Hocr and searchable PDF

ThomasNk · August 31, 2016, 8:00am

Hi,

I try to convert PDF (aspose pdf 11.9.0) with Hocr generated from Tesseract 3.0.4.
- With Html hocr : do it nothing ! PDF is same before the transform.
- With xhtml hocr : convert method throw FormatException.

you can reproduce the issue using the attached project.

Here is a sample of my code:

public void Save(Func<int, Stream> getStream)

{
 
    using (var s = getStream(0))
    {
        this.asposeDoc.Convert(hocrTesseract);
        this.asposeDoc.Save(s);
    }
}
 
private string hocrTesseract(System.Drawing.Image img)
{
    using (var ocr = new TesseractEngine(@"(...)", "fra", EngineMode.Default))
    using (var bitmap = new Bitmap(img))
    using (var page = ocr.Process(bitmap))
    {
 
        return page.GetHOCRText(0);
  
    }
}

codewarior · September 1, 2016, 10:59am

Hi Thomas,

Thanks for using our API’s.

I have tested the scenario and have managed to reproduce same problem. For the sake of correction, I have logged it as PDFNET-41368 in our issue tracking system. We will further look into the details of this problem and will keep you posted on the status of correction. Please be patient and spare us little time. We are sorry for this inconvenience.

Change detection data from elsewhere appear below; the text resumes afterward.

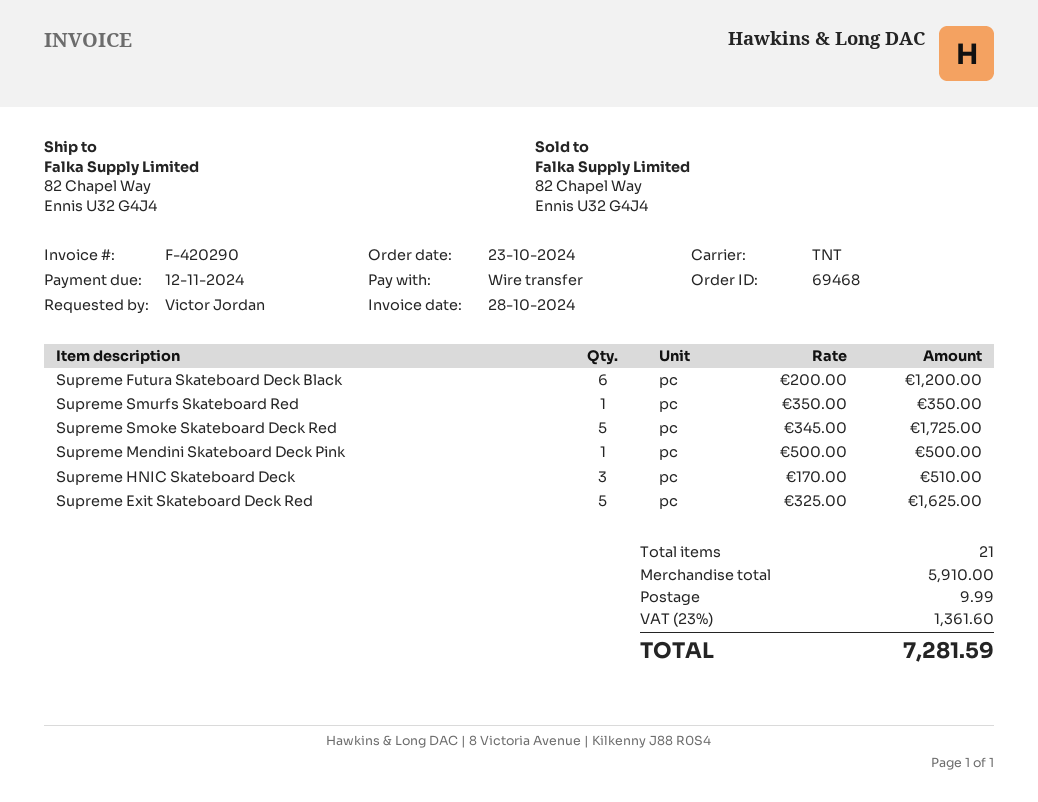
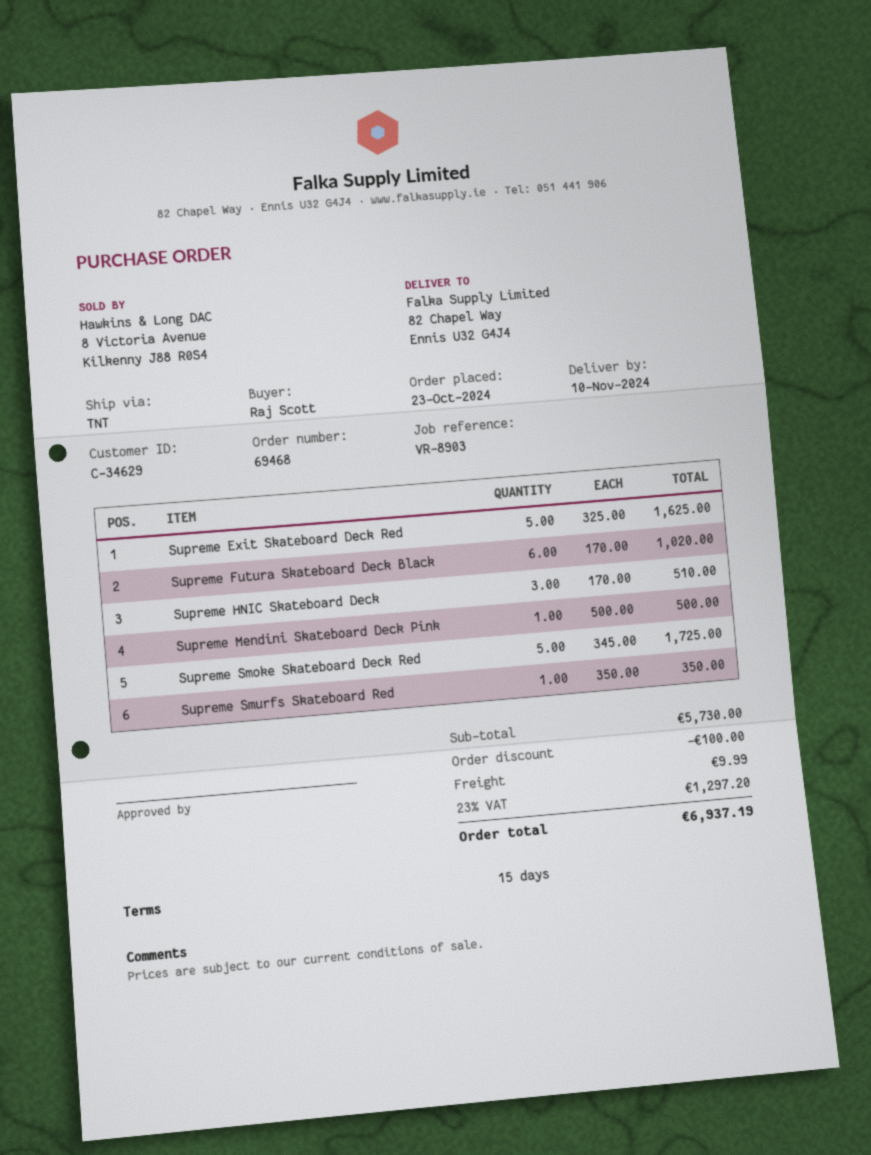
ordered by: Victor Jordan -> Raj Scott
Supreme Futura Skateboard Deck Black: 6 x 200.00 = 1200.00 -> 6 x 170.00 = 1020.00
subtotal: 5910.00 -> 5730.00
discount: none -> 100.00
tax: 23% = 1361.60 -> 23% = 1297.20
total: 7281.59 -> 6937.19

ThomasNk · December 23, 2016, 9:32am

Hi,

It 's same issue of DFNET-41118

I use regex to fix :

text = Regex.Replace(text, @"; x_wconf \d+", “”);

see also

tilal.ahmad · December 26, 2016, 12:50am

Hi Thomas,

Thanks for sharing your findings and good to know that you have found a workaround. We have passed on your findings to our product team and they will consider it during the issue investigation and resolution in Aspose.Pdf.

Best Regards,

asad.ali · August 18, 2023, 8:51pm

@ThomasNk

We have tested the case with the latest version i.e. 23.8 and it was not reproduced. Please use the latest version and let us know if you face any issues.